Again, conversations with the doctors–Andy, Abel, Brian, and Ryan–have been very assuring and we were especlally encouraged by Gary Satou stopping by for a sit-down check in just to see how we were doing.  One of our nurses from last week, Denise, stopped by for a comforting chat on her break and ended up cleaning Rudy’s mouth since she couldn’t stand all the gunk from the tape on his lips.  He immediately gnawed on the sponge she was using so I think he’s hankering for some chow–enough with these intravenous feeds.  Right now peaceful sleep is a good thing (and we hope to get some of our own tonight) as it’s helping him summon strength.  There are some decisions to be made about how to proceed with the ventilator, but we’ll see what tomorrow brings.

At Least Two Steps Back…

It’s Monday just after 9pm and we’re trying to come to terms with a couple setbacks.  While the day started out with the potentiality of Rudy coming off the ventilator by this evening we’re back to an indefinite timeline.  Early on, the team decided not to rush things and wanted to see what another day of sprints would do.  Rudy made it through the first one fine, but didn’t seem to recover well.  Only 30 minutes into his second sprint, his O2 saturation was dropping too low and CO2 was getting higher.  These remained out of bounds after they put him back on the ventilator and his blood pressure was consistently low and different measures weren’t taking much effect.  We’re coming to learn that the number of people in the room and the frequency with which they come and go is an indicator that they are watching something closely.  One has to fight the temptation to bombard them with too many questions as they work to get an understanding of what’s going on.

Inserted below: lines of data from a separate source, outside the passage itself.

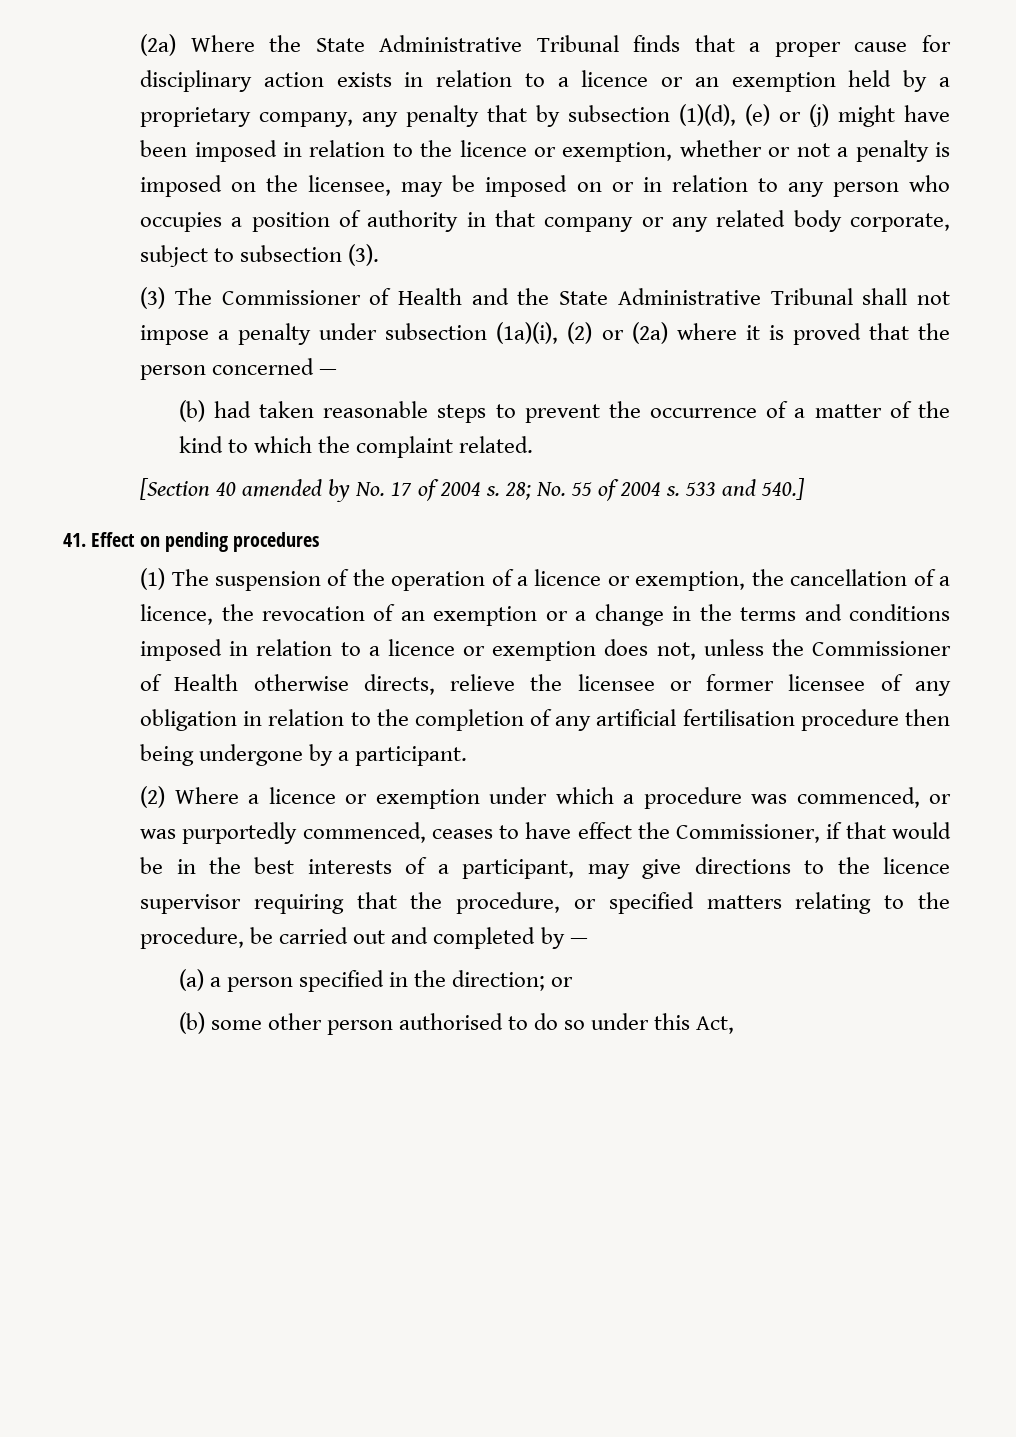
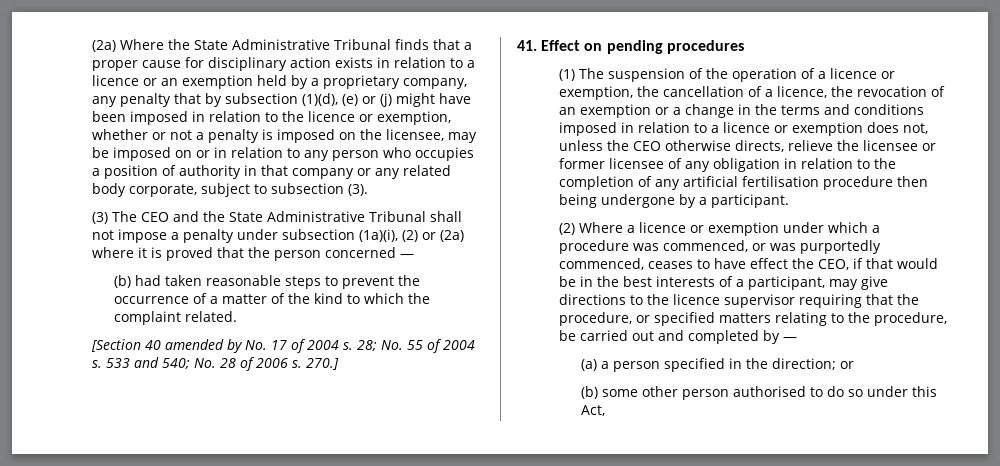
- (3) The Commissioner of Health and the State Administrative Tribunal shall not impose a penalty under subsection (1a)(i), (2) or (2a) where it is proved that the person concerned —
+ (3) The CEO and the State Administrative Tribunal shall not impose a penalty under subsection (1a)(i), (2) or (2a) where it is proved that the person concerned —
- 533 and 540.]
+ 533 and 540; No. 28 of 2006 s. 270.]
- (1) The suspension of the operation of a licence or exemption, the cancellation of a licence, the revocation of an exemption or a change in the terms and conditions imposed in relation to a licence or exemption does not, unless the Commissioner of Health otherwise directs, relieve the licensee or former licensee of any obligation in relation to the completion of any artificial fertilisation procedure then being undergone by a participant.
+ (1) The suspension of the operation of a licence or exemption, the cancellation of a licence, the revocation of an exemption or a change in the terms and conditions imposed in relation to a licence or exemption does not, unless the CEO otherwise directs, relieve the licensee or former licensee of any obligation in relation to the completion of any artificial fertilisation procedure then being undergone by a participant.
- (2) Where a licence or exemption under which a procedure was commenced, or was purportedly commenced, ceases to have effect the Commissioner, if that would be in the best interests of a participant, may give directions to the licence supervisor requiring that the procedure, or specified matters relating to the procedure, be carried out and completed by —
+ (2) Where a licence or exemption under which a procedure was commenced, or was purportedly commenced, ceases to have effect the CEO, if that would be in the best interests of a participant, may give directions to the licence supervisor requiring that the procedure, or specified matters relating to the procedure, be carried out and completed by —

Just before dinner, Dr. Abel told us that they suspect they are dealing with another infection.  Their worst fear is that it’s in the blood which would mean a 3 week course of antibiotics and certainly more delay in the weaning off the ventilator.  We spent some time wondering if this was “two steps up and three back” or “three up and two back” but either way it’s a setback and that just plain sucks (sorry, short on eloquence at the moment).  Physically, Rudy looks much better than he did during last Monday’s episode.  He’s been wide away all day, which could be because he’s working so hard to get oxygen.  Thankfully, he hasn’t been having any of the silent tantrums–I can only stand so many of those.  But his eyes jump about quite a bit which can be read as panic, but that might just be our frame of mind at the moment.

So tonight we pray for peace.  For Rudy, that he would be calm and be able to sleep a deep unpanicked sleep; that he would be protected from infection and that all the numbers on the gauges would stay where they should be.  For us, we ask for that same peace as we deal with so many things we can’t control–from Rudy’s condition to the indefinite timeframe this journey has for our family.

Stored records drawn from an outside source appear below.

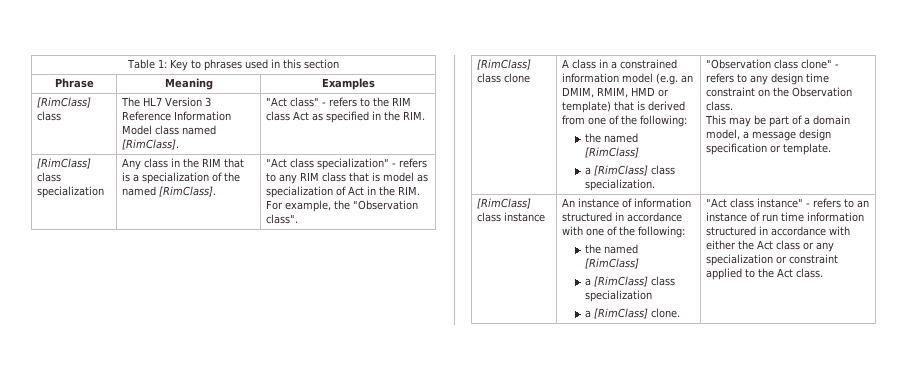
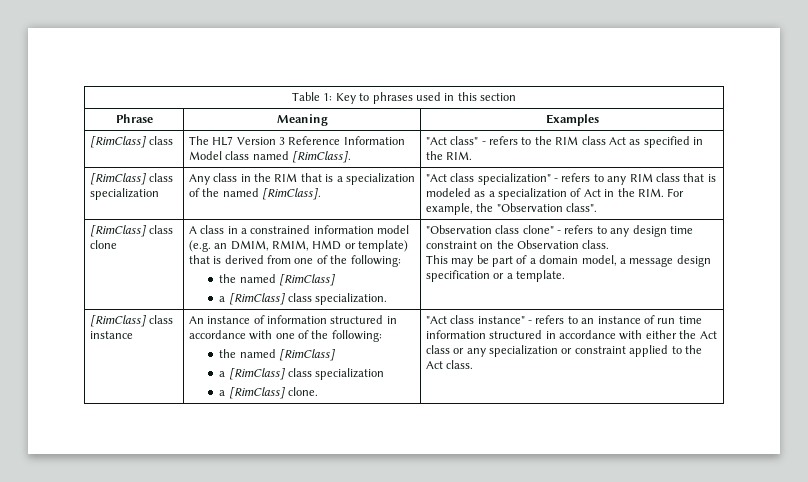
- "Act class specialization" - refers to any RIM class that is model as specialization of Act in the RIM. For example, the "Observation class".
+ "Act class specialization" - refers to any RIM class that is modeled as a specialization of Act in the RIM. For example, the "Observation class".
- This may be part of a domain model, a message design specification or template.
+ This may be part of a domain model, a message design specification or a template.

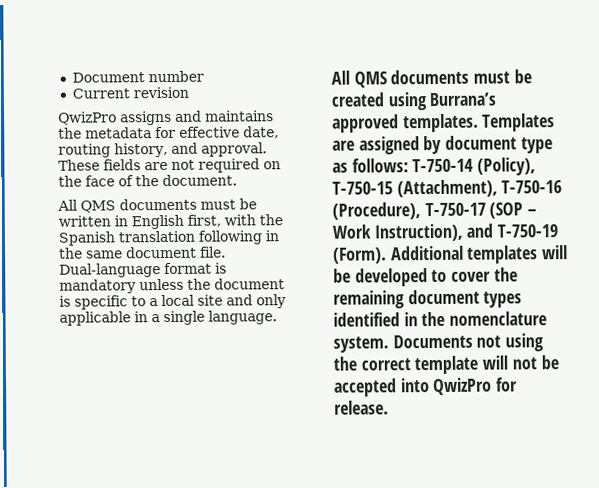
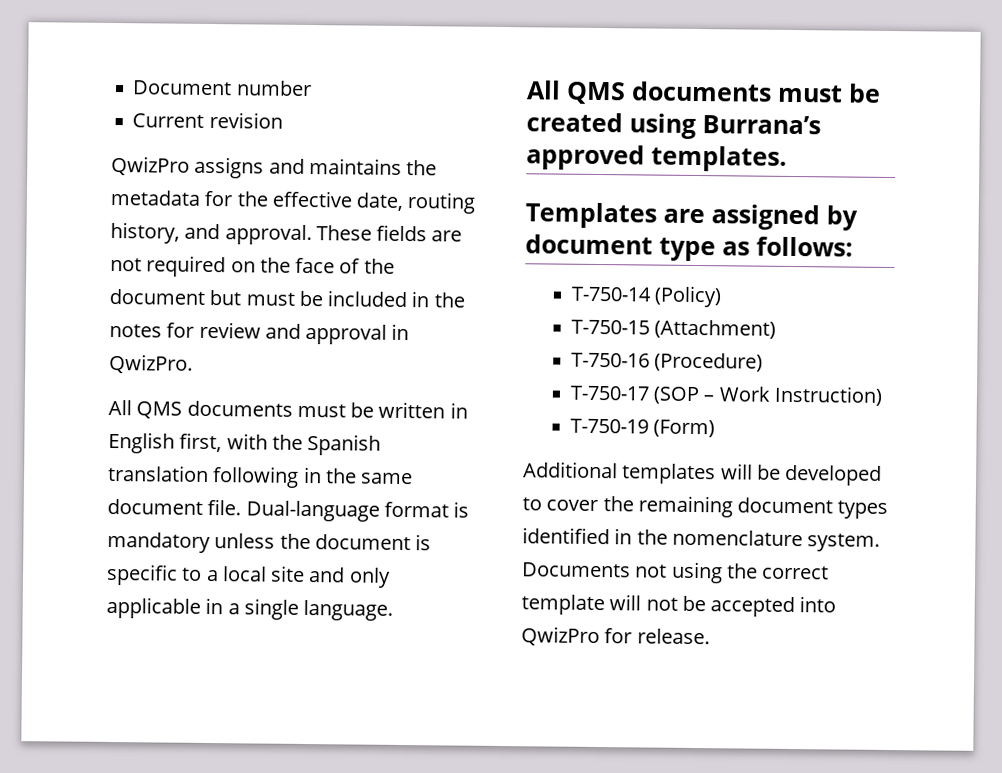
- QwizPro assigns and maintains the metadata for effective date, routing history, and approval.
+ QwizPro assigns and maintains the metadata for the effective date, routing history, and approval.
- These fields are not required on the face of the document.
+ These fields are not required on the face of the document but must be included in the notes for review and approval in QwizPro.
- All QMS documents must be created using Burrana’s approved templates. Templates are assigned by document type as follows: T-750-14 (Policy), T-750-15 (Attachment), T-750-16 (Procedure), T-750-17 (SOP – Work Instruction), and T-750-19 (Form). Additional templates will be developed to cover the remaining document types identified in the nomenclature system.
+ All QMS documents must be created using Burrana’s approved templates.
+ Templates are assigned by document type as follows:
+ T-750-14 (Policy)
+ T-750-15 (Attachment)
+ T-750-16 (Procedure)
+ T-750-17 (SOP – Work Instruction)
+ T-750-19 (Form)
+ Additional templates will be developed to cover the remaining document types identified in the nomenclature system.

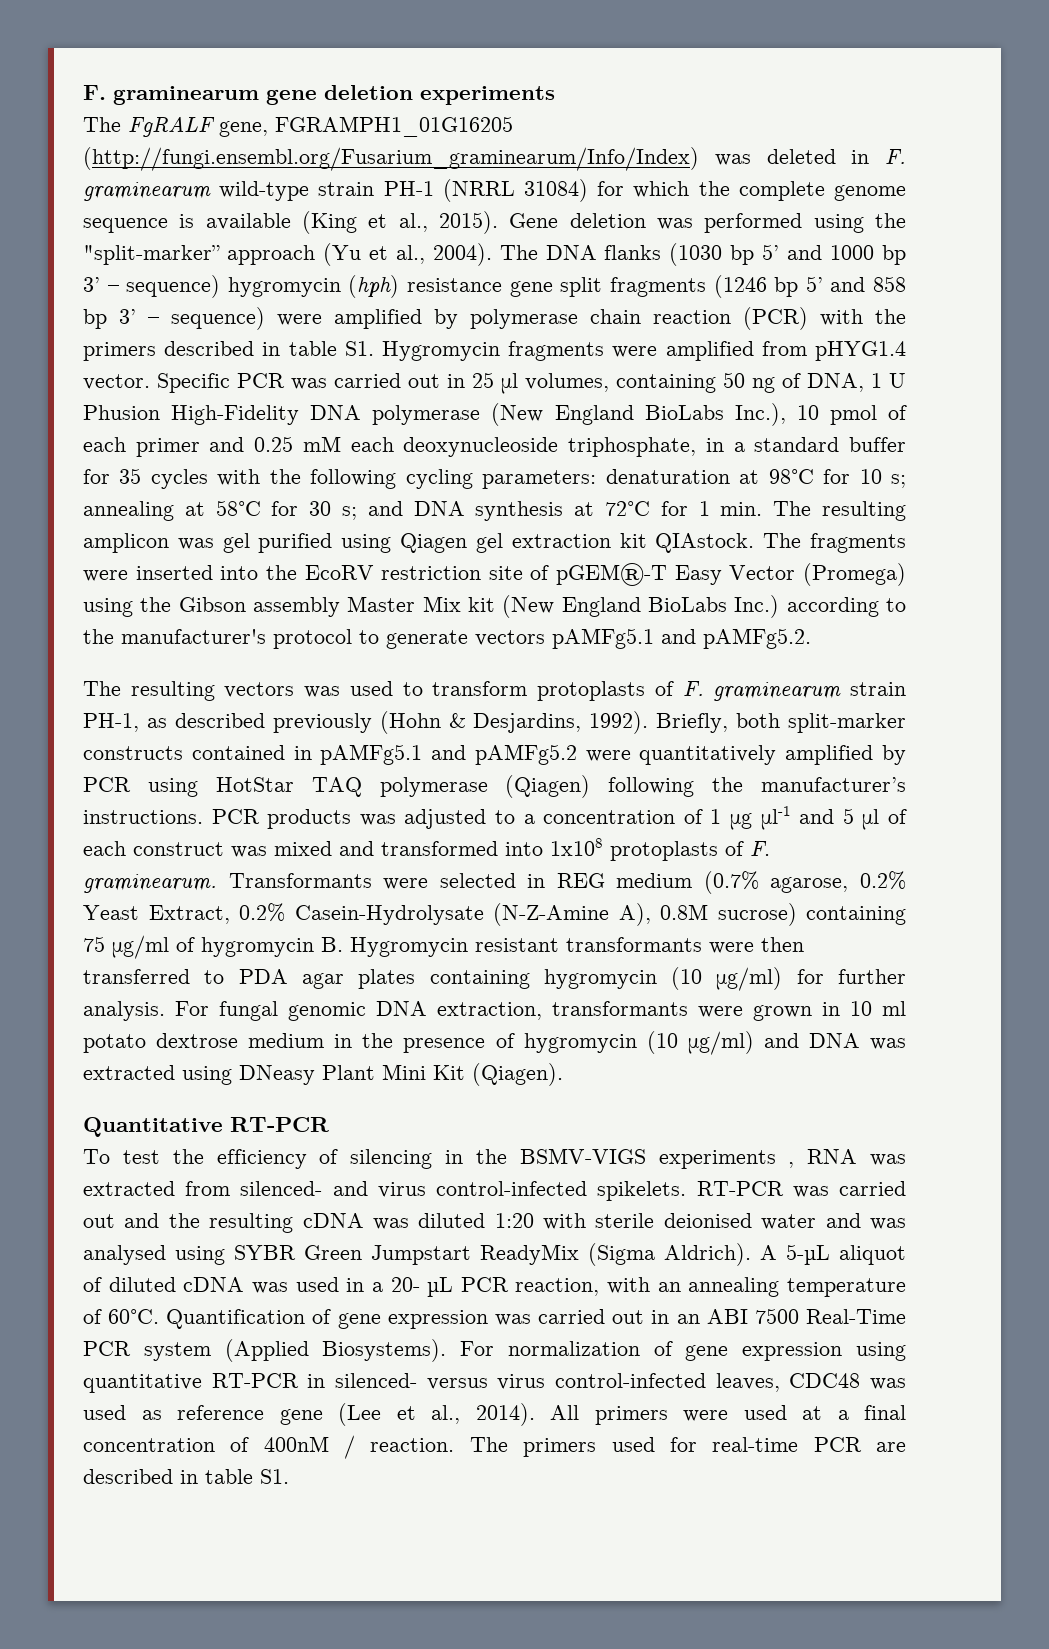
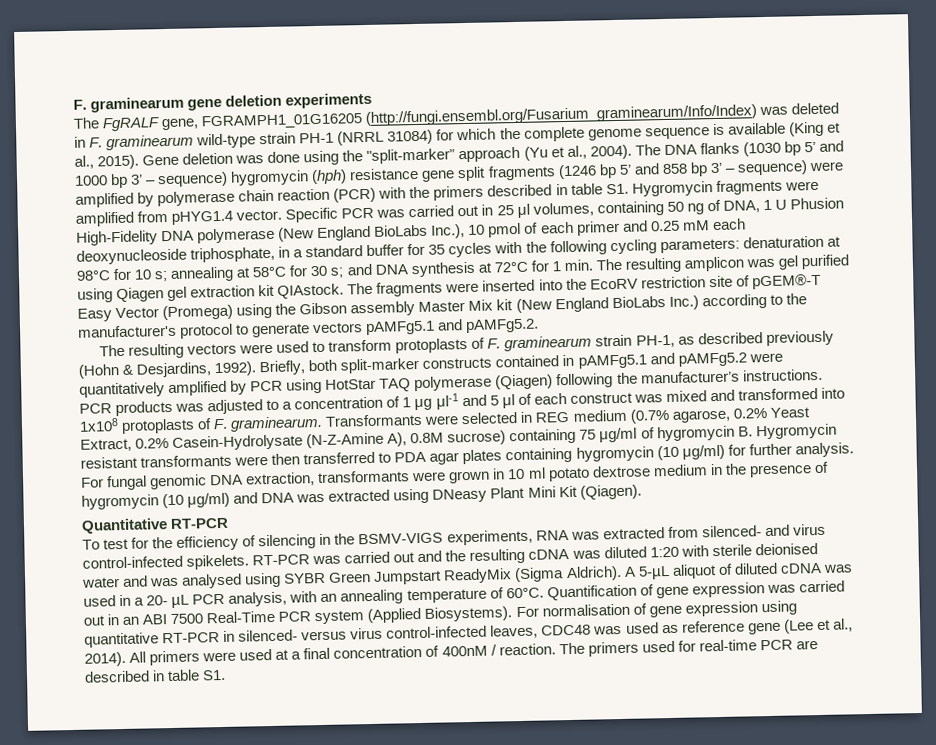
- Gene deletion was performed using the "split-marker” approach (Yu et al., 2004).
+ Gene deletion was done using the "split-marker” approach (Yu et al., 2004).
- The resulting vectors was used to transform protoplasts of F. graminearum strain PH-1, as described previously (Hohn & Desjardins, 1992).
+ The resulting vectors were used to transform protoplasts of F. graminearum strain PH-1, as described previously (Hohn & Desjardins, 1992).
- To test the efficiency of silencing in the BSMV-VIGS experiments , RNA was extracted from silenced- and virus control-infected spikelets.
+ To test for the efficiency of silencing in the BSMV-VIGS experiments, RNA was extracted from silenced- and virus control-infected spikelets.
- A 5-µL aliquot of diluted cDNA was used in a 20- µL PCR reaction, with an annealing temperature of 60°C.
+ A 5-µL aliquot of diluted cDNA was used in a 20- µL PCR analysis, with an annealing temperature of 60°C.
- For normalization of gene expression using quantitative RT-PCR in silenced- versus virus control-infected leaves, CDC48 was used as reference gene (Lee et al., 2014).
+ For normalisation of gene expression using quantitative RT-PCR in silenced- versus virus control-infected leaves, CDC48 was used as reference gene (Lee et al., 2014).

Not Quite the Calm Day we Prayed For

Rudy’s been on quite a ride today.  The weekend had activity enough, so as we walked into the hospital this morning, Trish offered up a quick prayer for a calm day with no surprises.  But that wasn’t to be.  It’s now just about six and we’ve sat here at Rudy’s bedside for the longest stretch so far today—about 40 minutes.  Rudy underwent three procedures today that had us out of the room for as much as 2hrs each time.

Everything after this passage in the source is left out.